Madden is accused in multiple violent crimes, but after each, was ruled incompetent to stand trial, and eventually set free to roam the streets.
A loophole in Kentucky state law kept Madden from being held responsible for his alleged attacks, but in April, that all changed. Lawmakers said it was in part because of WAVE 3 News’ investigation into the case.
At the time of his alleged attacks -- one on a female friend and another on an 8-year-old girl -- if suspects were found incompetent to stand trial, and deemed unable to change after treatment, they couldn’t be locked up or even forced to get help.
Monday, Judge Annie O’Connell ruled on another local news outlet’s request to open Madden’s hearing to media. She said House Bill 310 -- signed in to law on April 1 to give the state authority to call a hearing to discuss involuntary commitment in a case like Madden’s -- is so new that the courts are still figuring out how to apply it.
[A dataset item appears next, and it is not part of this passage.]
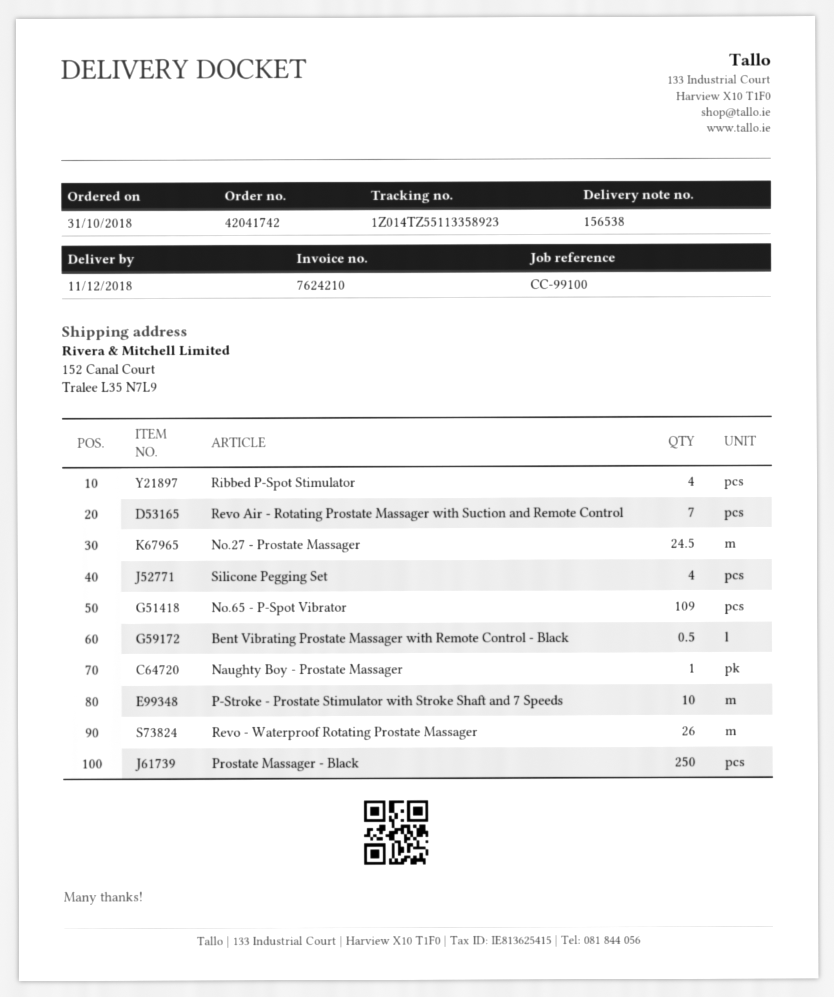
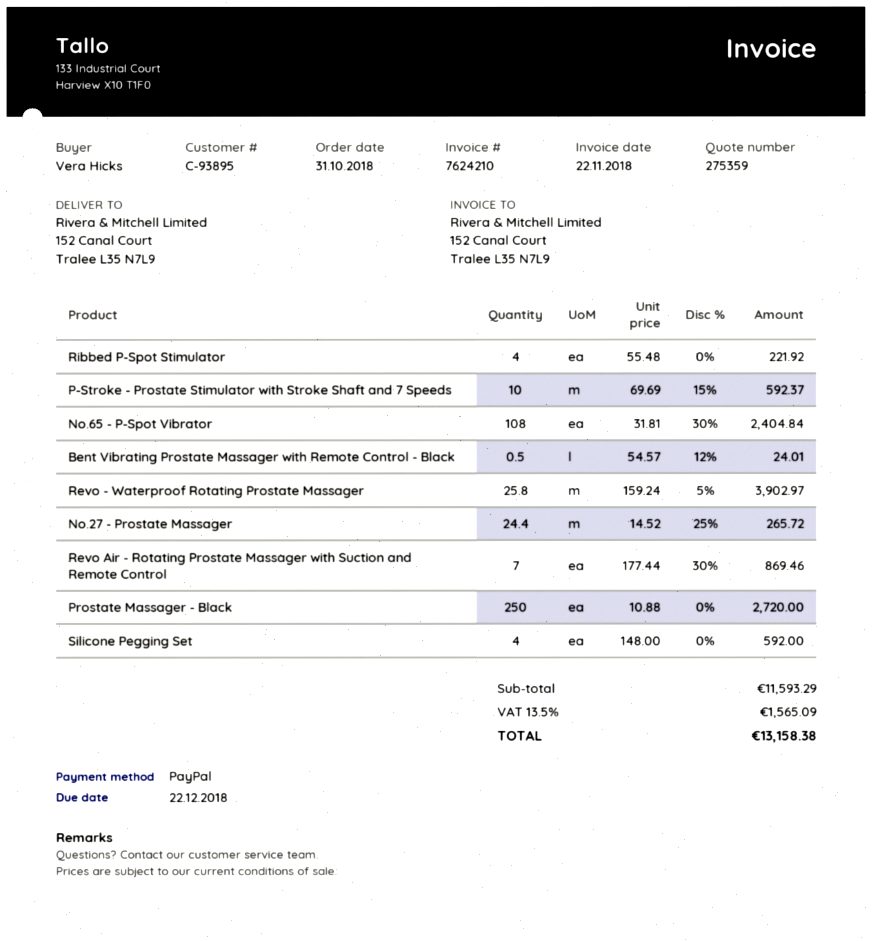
No.27 - Prostate Massager: 24.5 -> 24.4
No.65 - P-Spot Vibrator: 109 -> 108
Naughty Boy - Prostate Massager: 1 -> none
Revo - Waterproof Rotating Prostate Massager: 26 -> 25.8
O’Connell denied the media outlet’s request, meaning any hearings and documents related to Madden’s case will be kept private.
In March, one of Madden’s alleged victims told WAVE 3 News what happened when she was looking for a safe place to stay in 2017. Latoya Smith thought she was getting help from her friend Madden, but hours later, she said he attacked her.
“I woke up with him on top of me biting me,” Smith said in March. “And you know, making threats and stuff, and he bit my eye off.”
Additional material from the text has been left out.